__ACTION ITEM__
From the material below, copy each line that holds the word "space".

----

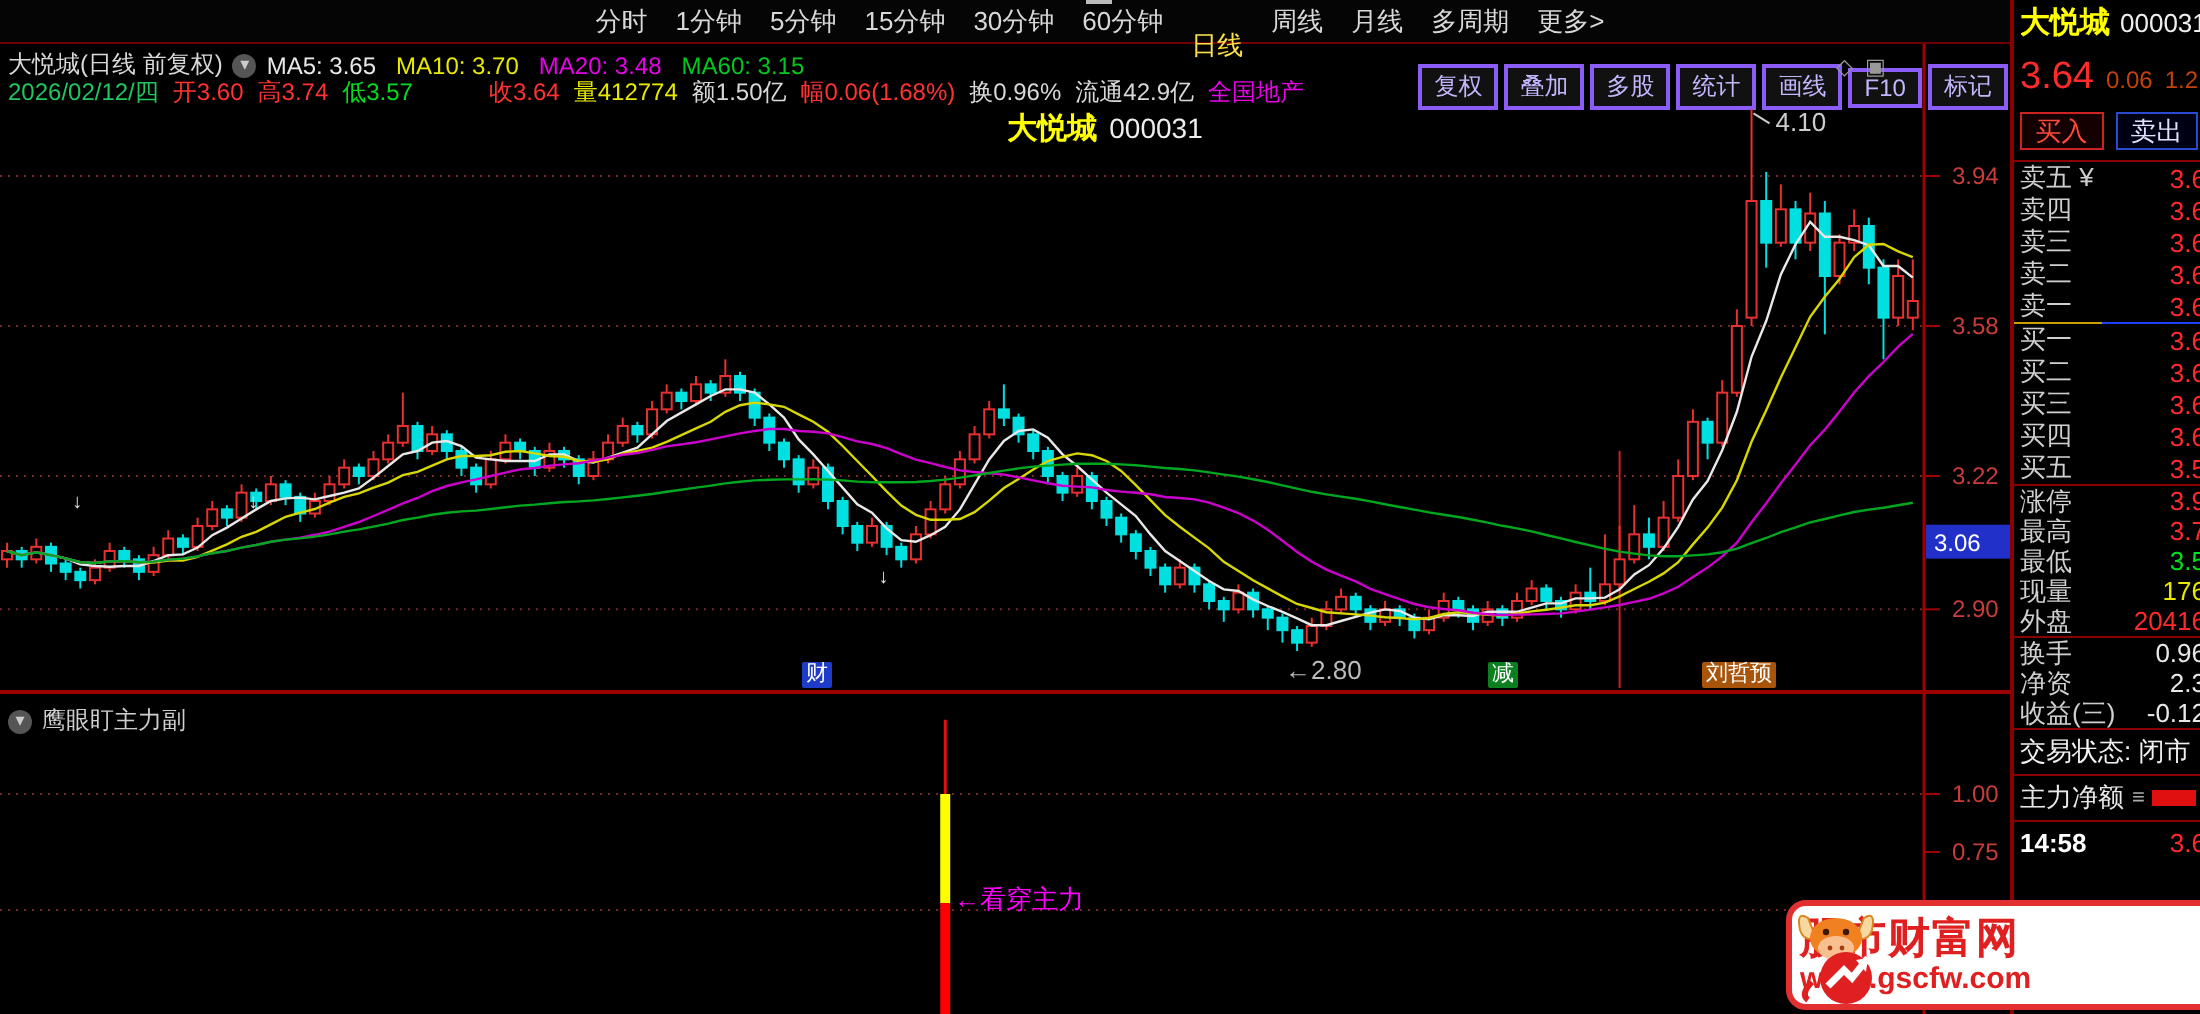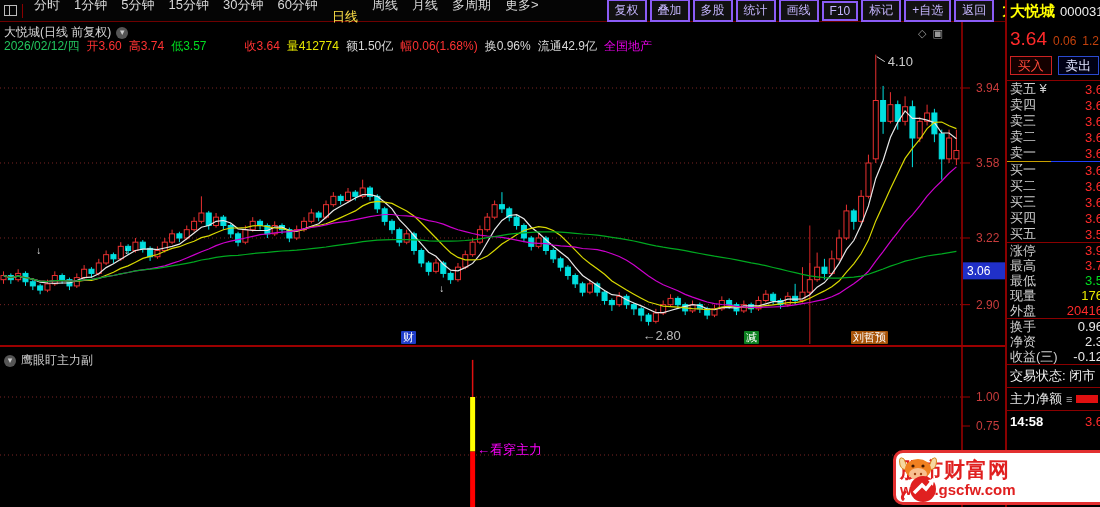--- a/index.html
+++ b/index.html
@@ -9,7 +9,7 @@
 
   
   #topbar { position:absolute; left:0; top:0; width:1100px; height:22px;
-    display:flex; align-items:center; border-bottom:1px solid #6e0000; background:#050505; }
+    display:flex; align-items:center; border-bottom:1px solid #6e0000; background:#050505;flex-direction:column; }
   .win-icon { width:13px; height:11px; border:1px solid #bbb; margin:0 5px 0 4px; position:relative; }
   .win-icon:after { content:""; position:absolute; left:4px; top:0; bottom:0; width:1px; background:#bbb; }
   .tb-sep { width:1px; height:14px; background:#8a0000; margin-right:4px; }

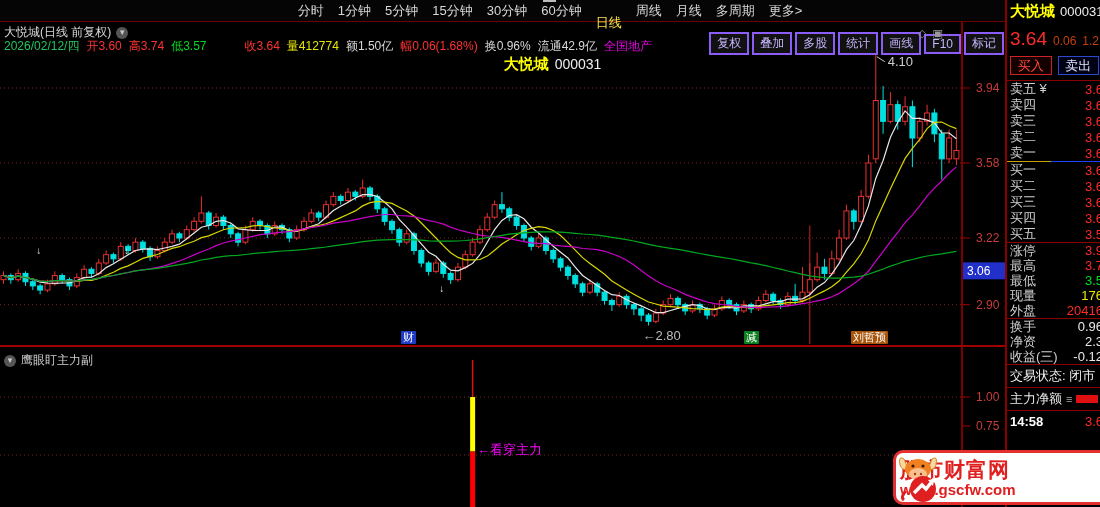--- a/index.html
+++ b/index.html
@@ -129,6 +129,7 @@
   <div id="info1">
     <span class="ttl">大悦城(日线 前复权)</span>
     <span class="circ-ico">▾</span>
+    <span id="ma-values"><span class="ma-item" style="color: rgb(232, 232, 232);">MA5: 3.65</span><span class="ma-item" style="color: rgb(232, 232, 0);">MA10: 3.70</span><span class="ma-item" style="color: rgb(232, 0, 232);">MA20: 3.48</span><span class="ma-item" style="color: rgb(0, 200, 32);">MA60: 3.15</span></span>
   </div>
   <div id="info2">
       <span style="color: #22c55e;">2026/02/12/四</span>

----

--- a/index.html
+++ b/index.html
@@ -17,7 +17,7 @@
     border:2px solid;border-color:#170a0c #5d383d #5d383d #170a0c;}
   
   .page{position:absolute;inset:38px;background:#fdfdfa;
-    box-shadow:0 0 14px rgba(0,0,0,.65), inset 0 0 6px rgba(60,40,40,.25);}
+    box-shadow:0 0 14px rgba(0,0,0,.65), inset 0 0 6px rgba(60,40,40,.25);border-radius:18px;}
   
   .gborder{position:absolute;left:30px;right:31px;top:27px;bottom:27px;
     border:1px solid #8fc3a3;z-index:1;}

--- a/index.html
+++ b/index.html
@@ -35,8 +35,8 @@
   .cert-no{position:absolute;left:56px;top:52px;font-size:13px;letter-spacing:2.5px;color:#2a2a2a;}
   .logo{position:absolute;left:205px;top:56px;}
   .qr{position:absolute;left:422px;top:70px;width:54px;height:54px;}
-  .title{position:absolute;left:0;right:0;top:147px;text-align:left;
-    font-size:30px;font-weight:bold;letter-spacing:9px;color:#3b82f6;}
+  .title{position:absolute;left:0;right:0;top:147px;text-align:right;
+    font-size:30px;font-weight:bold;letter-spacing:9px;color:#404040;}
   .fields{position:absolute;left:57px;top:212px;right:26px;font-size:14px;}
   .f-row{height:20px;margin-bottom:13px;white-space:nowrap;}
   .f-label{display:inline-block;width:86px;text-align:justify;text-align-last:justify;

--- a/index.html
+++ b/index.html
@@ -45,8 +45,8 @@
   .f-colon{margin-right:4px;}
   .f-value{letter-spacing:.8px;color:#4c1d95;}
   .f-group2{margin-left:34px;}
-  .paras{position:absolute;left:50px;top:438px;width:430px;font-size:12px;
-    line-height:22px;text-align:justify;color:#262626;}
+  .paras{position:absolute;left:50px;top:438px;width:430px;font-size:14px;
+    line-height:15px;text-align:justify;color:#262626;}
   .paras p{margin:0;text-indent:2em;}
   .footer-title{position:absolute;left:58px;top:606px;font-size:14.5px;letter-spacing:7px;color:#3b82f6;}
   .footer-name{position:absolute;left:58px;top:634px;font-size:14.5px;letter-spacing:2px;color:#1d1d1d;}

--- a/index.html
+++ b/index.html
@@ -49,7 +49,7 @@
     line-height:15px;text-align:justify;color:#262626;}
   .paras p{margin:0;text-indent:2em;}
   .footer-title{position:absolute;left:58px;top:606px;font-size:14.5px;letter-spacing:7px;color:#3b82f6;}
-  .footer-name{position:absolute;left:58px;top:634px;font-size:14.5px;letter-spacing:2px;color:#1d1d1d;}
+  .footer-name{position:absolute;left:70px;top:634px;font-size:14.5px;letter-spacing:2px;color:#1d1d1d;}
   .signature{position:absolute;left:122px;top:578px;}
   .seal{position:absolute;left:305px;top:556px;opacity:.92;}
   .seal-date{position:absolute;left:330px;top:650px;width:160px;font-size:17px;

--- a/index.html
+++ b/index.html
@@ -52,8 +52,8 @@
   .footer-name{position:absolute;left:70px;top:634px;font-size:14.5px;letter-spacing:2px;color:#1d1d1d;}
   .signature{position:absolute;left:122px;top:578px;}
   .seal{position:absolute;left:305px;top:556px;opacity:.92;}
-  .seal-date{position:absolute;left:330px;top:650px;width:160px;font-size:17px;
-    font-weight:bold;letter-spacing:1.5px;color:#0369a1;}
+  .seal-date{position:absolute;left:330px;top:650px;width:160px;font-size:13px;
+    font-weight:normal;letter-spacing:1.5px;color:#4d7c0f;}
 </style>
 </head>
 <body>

----

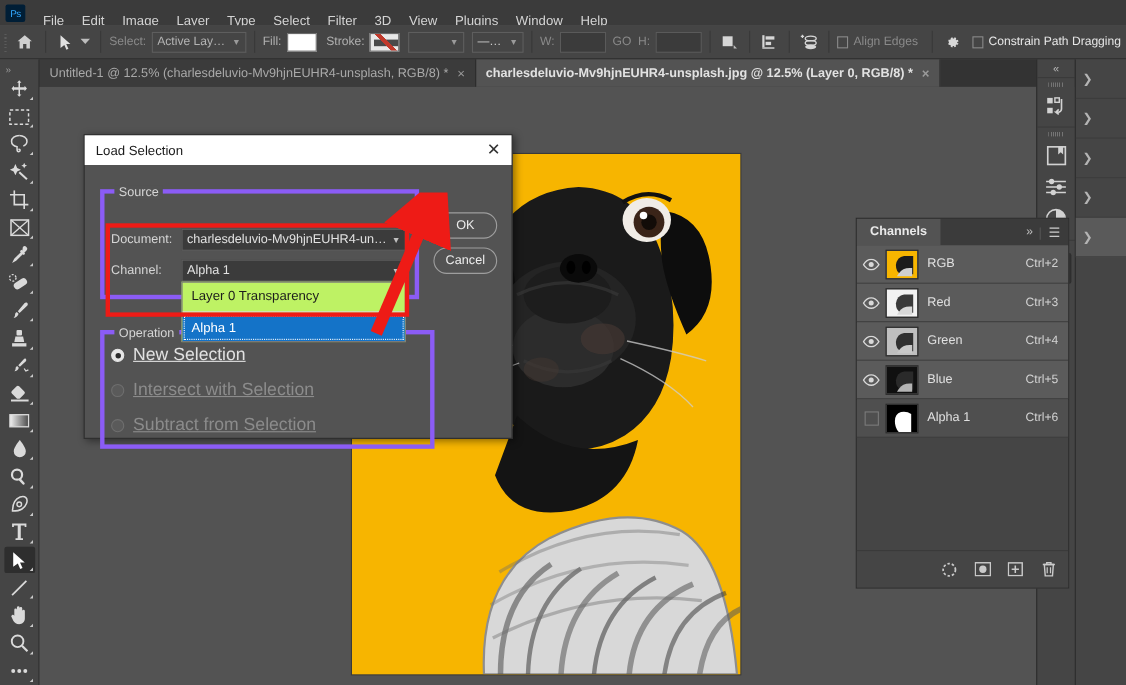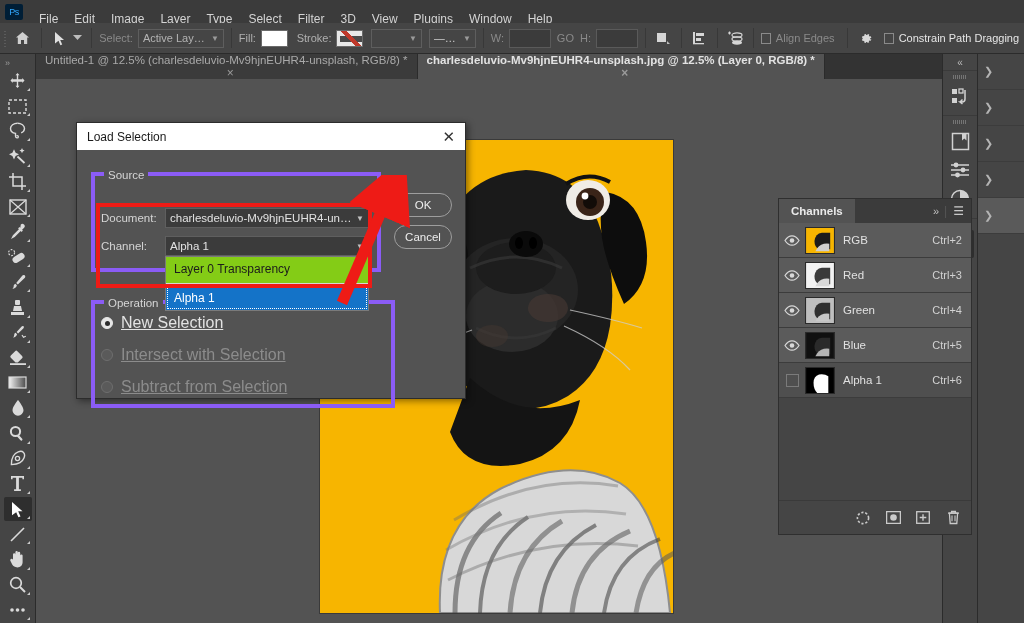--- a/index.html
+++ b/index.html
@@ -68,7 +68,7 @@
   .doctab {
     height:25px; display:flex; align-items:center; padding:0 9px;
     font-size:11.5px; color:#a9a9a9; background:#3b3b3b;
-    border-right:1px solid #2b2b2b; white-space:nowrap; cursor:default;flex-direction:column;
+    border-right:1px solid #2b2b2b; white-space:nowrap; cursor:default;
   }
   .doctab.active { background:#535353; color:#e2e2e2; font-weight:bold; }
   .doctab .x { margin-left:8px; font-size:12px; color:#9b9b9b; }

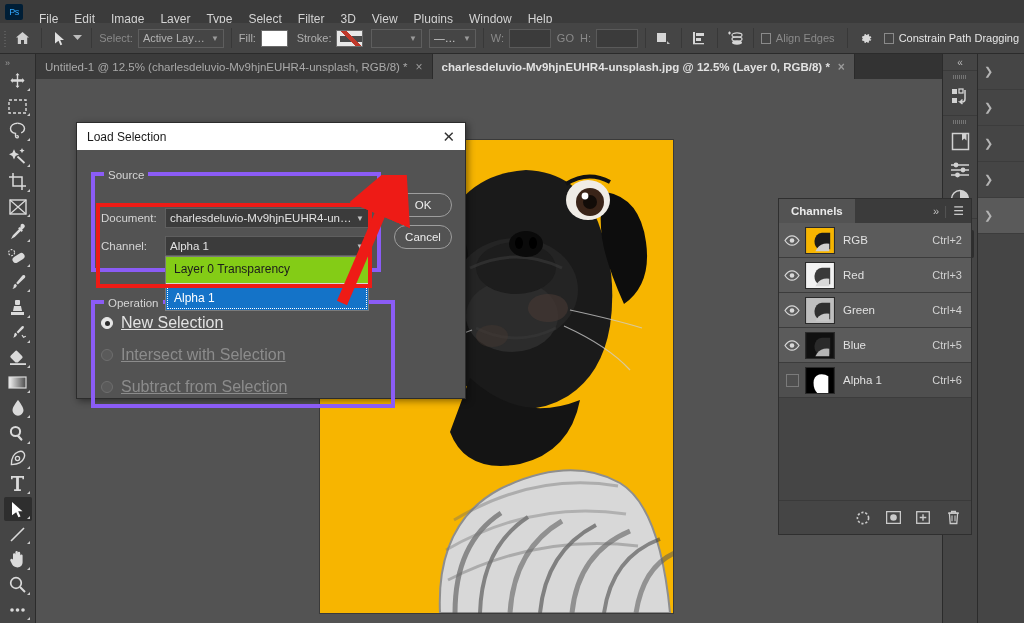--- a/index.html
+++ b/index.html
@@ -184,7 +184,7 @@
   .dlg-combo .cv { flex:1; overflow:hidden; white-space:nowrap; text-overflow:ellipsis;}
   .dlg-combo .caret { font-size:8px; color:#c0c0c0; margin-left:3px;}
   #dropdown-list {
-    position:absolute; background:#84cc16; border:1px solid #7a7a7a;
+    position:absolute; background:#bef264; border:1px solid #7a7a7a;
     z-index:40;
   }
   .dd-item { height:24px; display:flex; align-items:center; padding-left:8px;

----

__THE COMPLETED TASK__
   .f-row{height:20px;margin-bottom:13px;white-space:nowrap;}
-    border-right:1px solid #2b2b2b; white-space:nowrap; cursor:default;flex-direction:column;
+    border-right:1px solid #2b2b2b; white-space:nowrap; cursor:default;
   .dlg-combo .cv { flex:1; overflow:hidden; white-space:nowrap; text-overflow:ellipsis;}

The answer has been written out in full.